→ DATA RECORDS
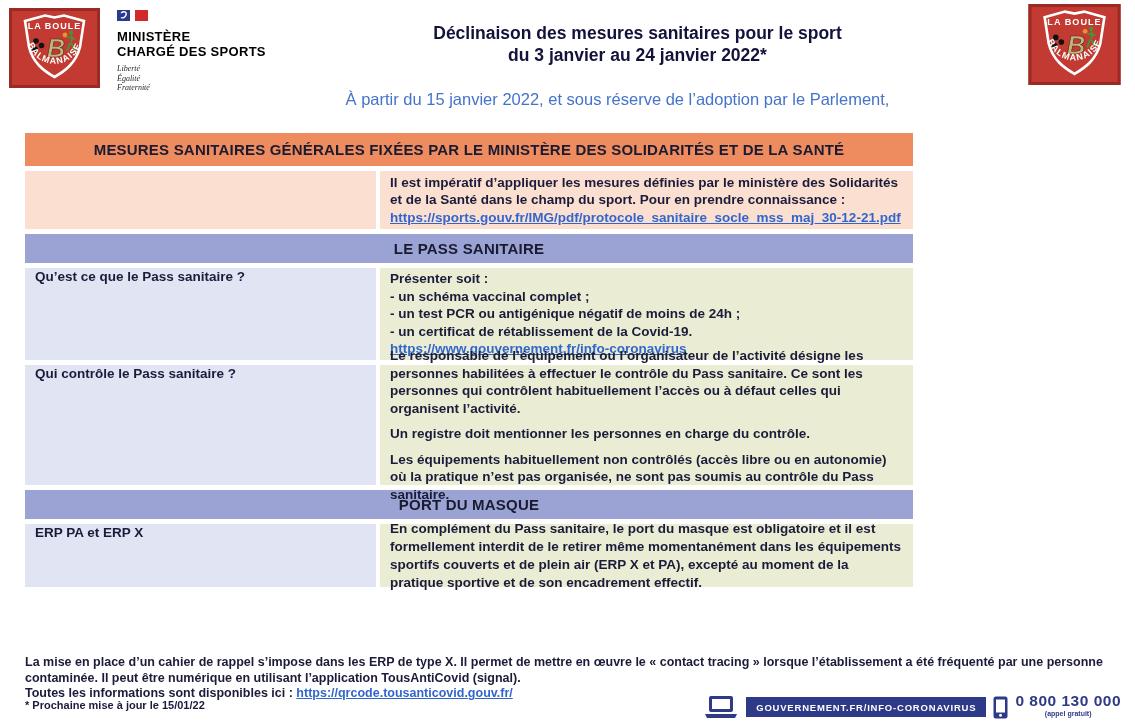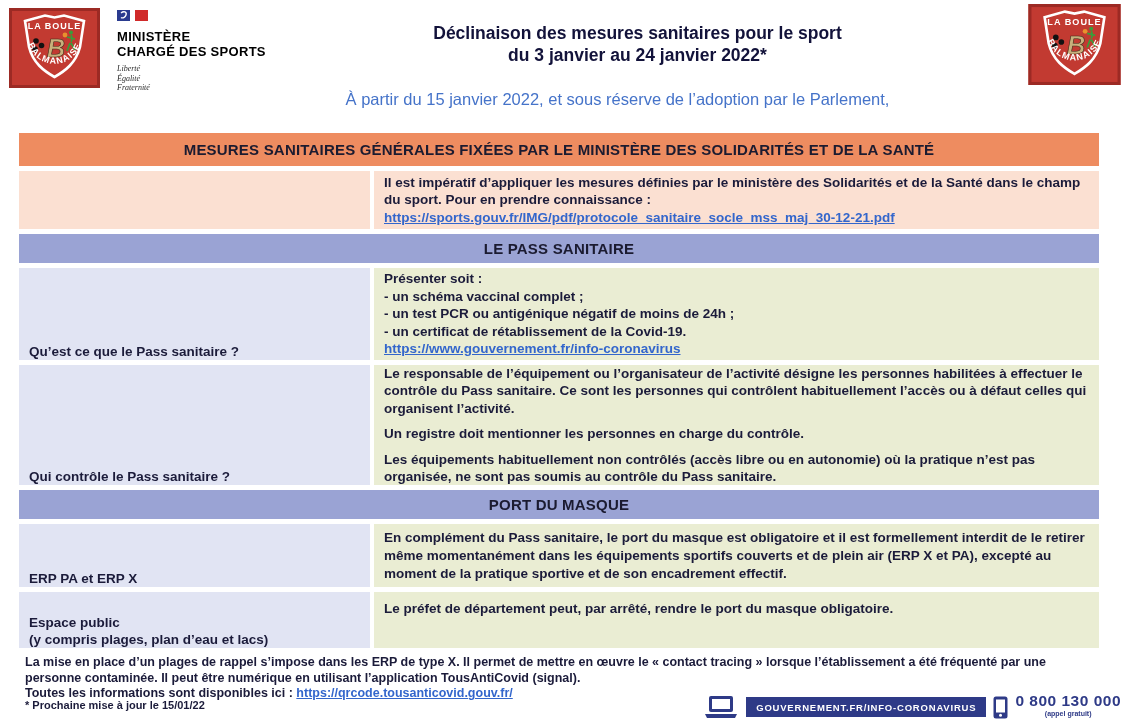--- a/index.html
+++ b/index.html
@@ -20,7 +20,7 @@
   .subtitle-block{position:absolute;left:140px;top:88px;width:955px;text-align:center;}
   .subtitle{font-size:16.5px;color:#4573c9;line-height:23px;}
   
-  .table{position:absolute;left:19px;top:133px;width:1080px;}
+  .table{position:absolute;left:25px;top:133px;width:888px;}
   .band{display:flex;align-items:center;justify-content:center;font-weight:bold;font-size:15px;color:#1b1b30;margin-bottom:5px;letter-spacing:.2px;}
   .band.orange{background:#EE8C60;height:33px;}
   .band.purple{background:#9AA3D4;height:29px;}

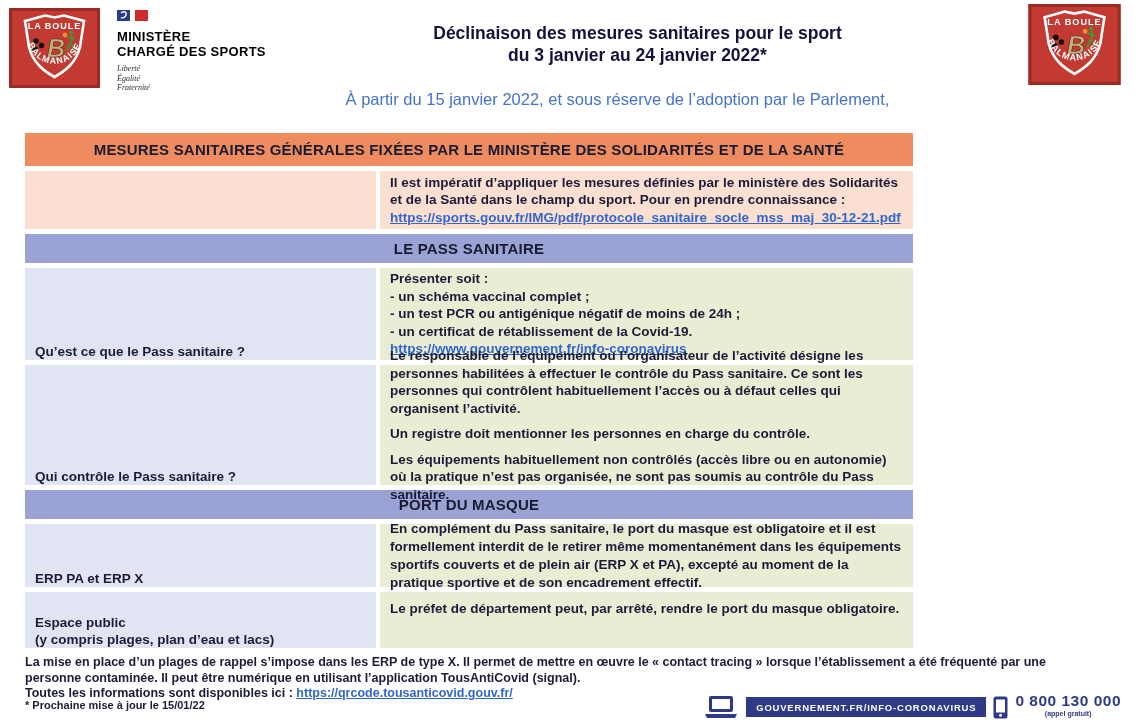--- a/index.html
+++ b/index.html
@@ -25,7 +25,7 @@
   .band.orange{background:#EE8C60;height:33px;}
   .band.purple{background:#9AA3D4;height:29px;}
   .row{display:flex;margin-bottom:5px;}
-  .row .cell-l{width:351px;background:#E1E4F3;display:flex;flex-direction:column;justify-content:flex-end;
+  .row .cell-l{width:351px;background:#E1E4F3;display:flex;flex-direction:column;justify-content:flex-start;
     padding-left:10px;padding-right:8px;box-sizing:border-box;font-weight:bold;font-size:13.5px;line-height:17px;}
   .row .gapcol{width:4px;background:#ffffff;}
   .row .cell-r{flex:1;background:#EAEDD3;padding:6px 10px;box-sizing:border-box;

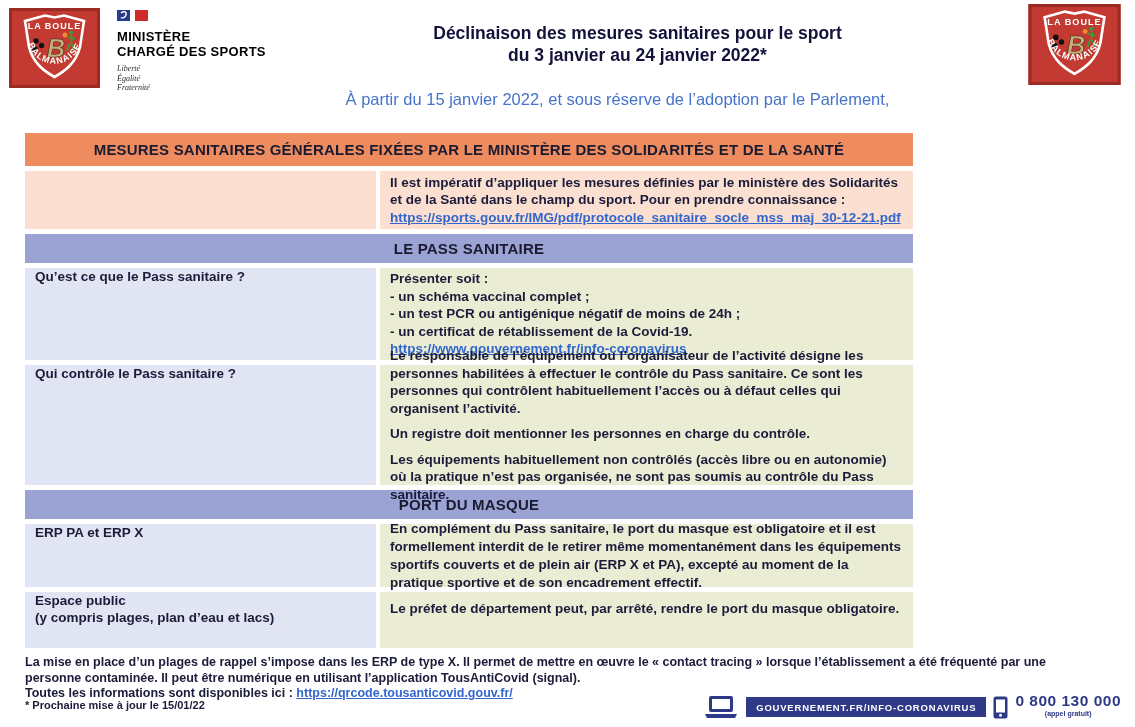--- a/index.html
+++ b/index.html
@@ -170,16 +170,6 @@
     </div>
   </div>
 
-  <div class="row public">
-    <div class="cell-l">
-      <span>Espace public</span>
-      <span>(y compris plages, plan d’eau et lacs)</span>
-    </div>
-    <div class="gapcol"></div>
-    <div class="cell-r">
-      <span>Le préfet de département peut, par arrêté, rendre le port du masque obligatoire.</span>
-    </div>
-  </div>
 
 </div>
 

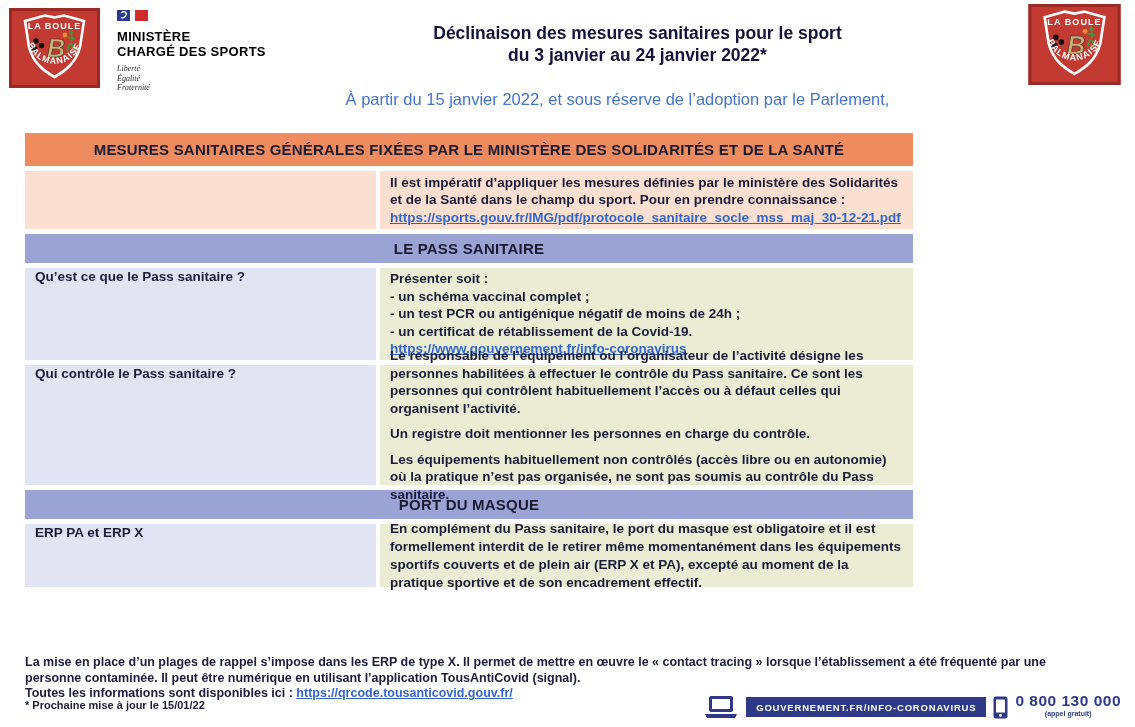--- a/index.html
+++ b/index.html
@@ -174,7 +174,7 @@
 </div>
 
 <div class="footer">
-  <div>La mise en place d’un plages de rappel s’impose dans les ERP de type X. Il permet de mettre en œuvre le « contact tracing » lorsque l’établissement a été fréquenté par une personne contaminée. Il peut être numérique en utilisant l’application TousAntiCovid (signal).</div>
+  <div>La mise en place d’un cahier de rappel s’impose dans les ERP de type X. Il permet de mettre en œuvre le « contact tracing » lorsque l’établissement a été fréquenté par une personne contaminée. Il peut être numérique en utilisant l’application TousAntiCovid (signal).</div>
   <div><span>Toutes les informations sont disponibles ici : </span><a class="lnk">https://qrcode.tousanticovid.gouv.fr/</a></div>
 </div>
 

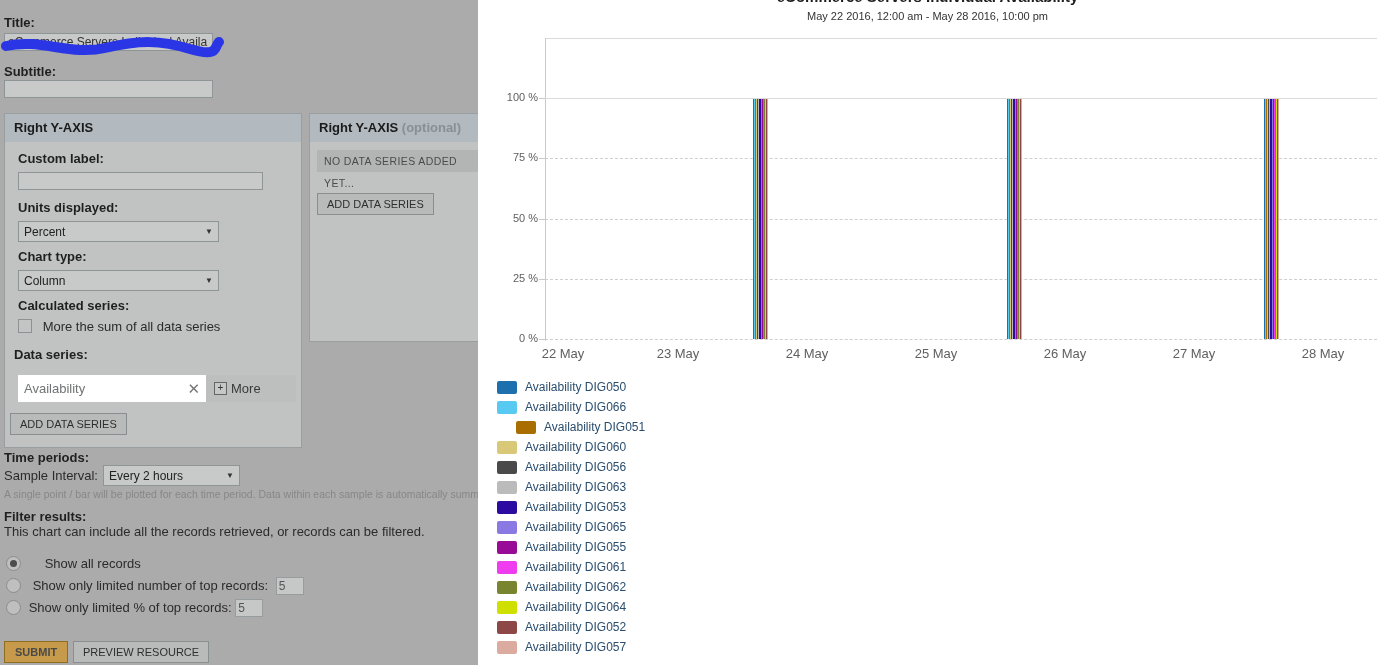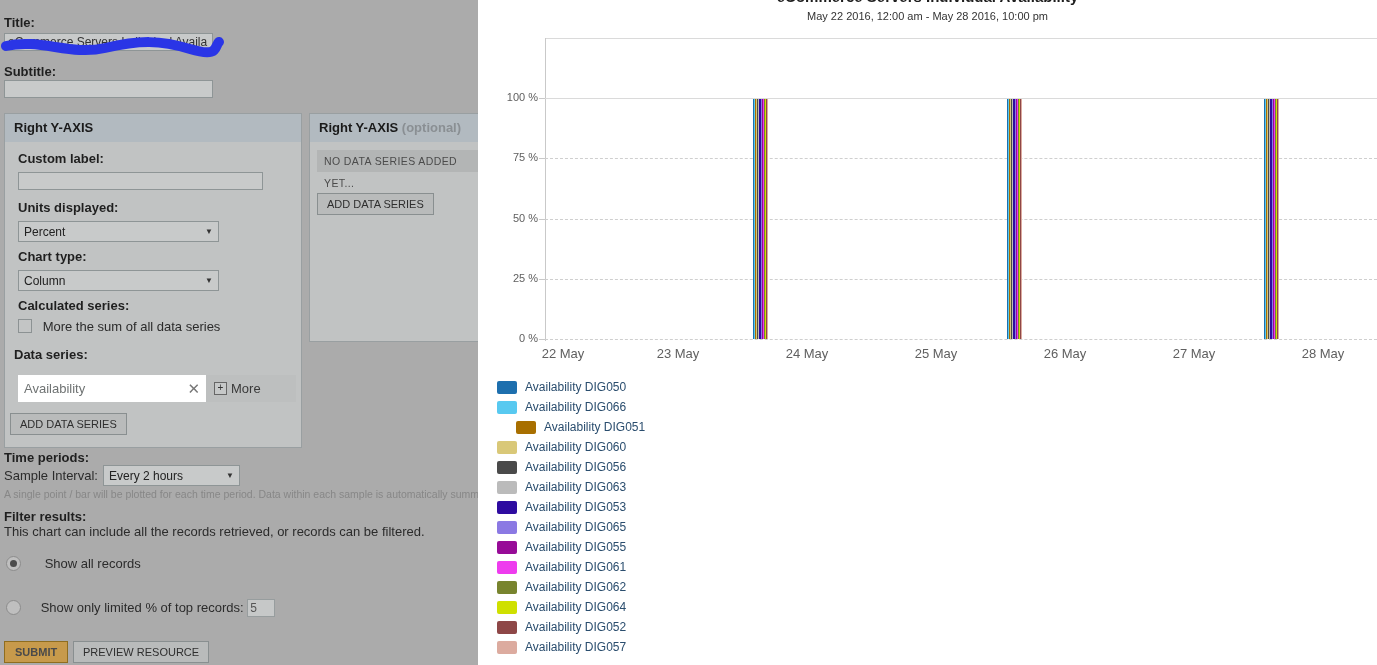--- a/index.html
+++ b/index.html
@@ -132,6 +132,11 @@
     <div class="abs" style="left:6px;top:556px;">
       <span class="radio sel-on"></span>
       <span style="margin-left:20px;">Show all records</span>
+    </div>
+    <div class="abs" style="left:6px;top:577px;">
+      <span class="radio"></span>
+      <span style="margin-left:8px;">Show only limited number of top records:</span>
+      <input class="numbox" style="margin-left: 4px;" type="text" value="5">
     </div>
     <div class="abs" style="left:6px;top:599px;">
       <span class="radio"></span>

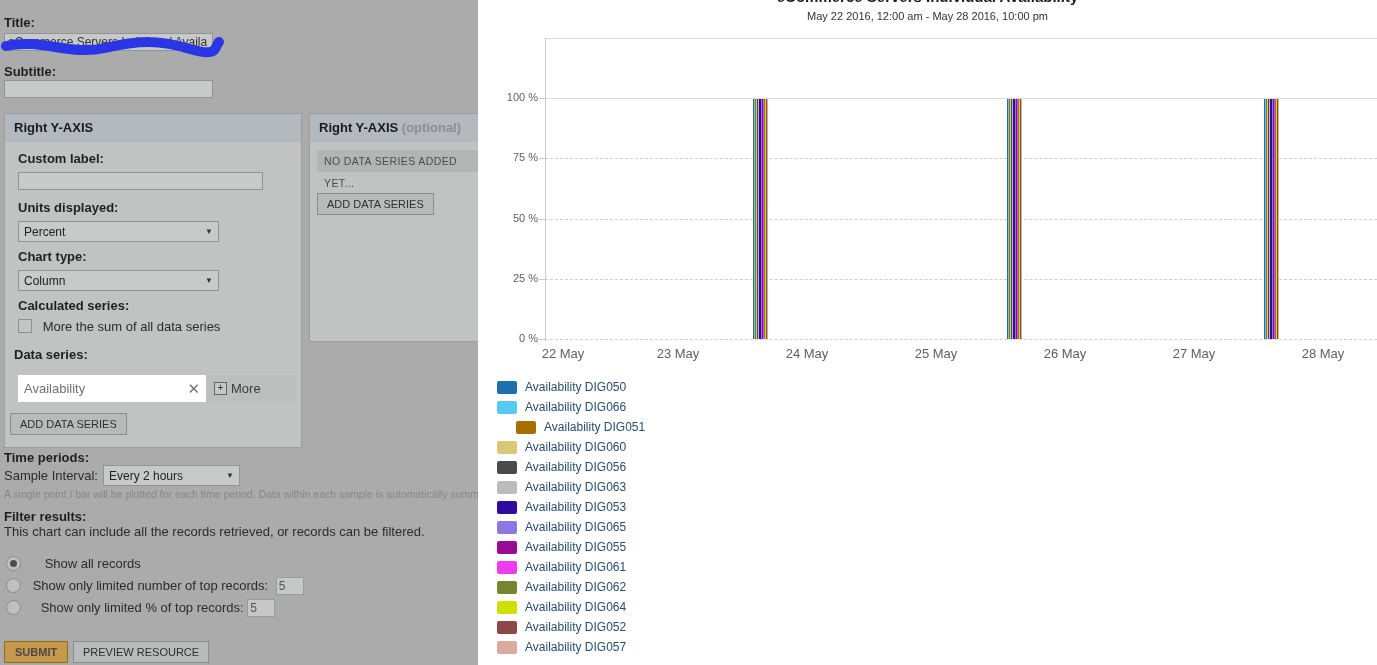--- a/index.html
+++ b/index.html
@@ -140,7 +140,7 @@
     </div>
     <div class="abs" style="left:6px;top:599px;">
       <span class="radio"></span>
-      <span style="margin-left:16px;text-align:center;">Show only limited % of top records:</span>
+      <span style="margin-left:4px;text-align:center;">Show only limited % of top records:</span>
       <input class="numbox" type="text" value="5" style="">
     </div>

→ ASSIGNMENT
Locate the line containing "number of top records:</span>" in the material above, then repeat it and every later line exactly, with no pictures.

→ ANSWER TO THIS TASK
+      <span style="margin-left:8px;">Show only limited number of top records:</span>
+      <input class="numbox" style="margin-left: 4px;" type="text" value="5">
     </div>
     <div class="abs" style="left:6px;top:599px;">
       <span class="radio"></span>

--- a/index.html
+++ b/index.html
@@ -140,7 +140,7 @@
     </div>
     <div class="abs" style="left:6px;top:599px;">
       <span class="radio"></span>
-      <span style="margin-left:16px;text-align:center;">Show only limited % of top records:</span>
+      <span style="margin-left:4px;text-align:center;">Show only limited % of top records:</span>
       <input class="numbox" type="text" value="5" style="">
     </div>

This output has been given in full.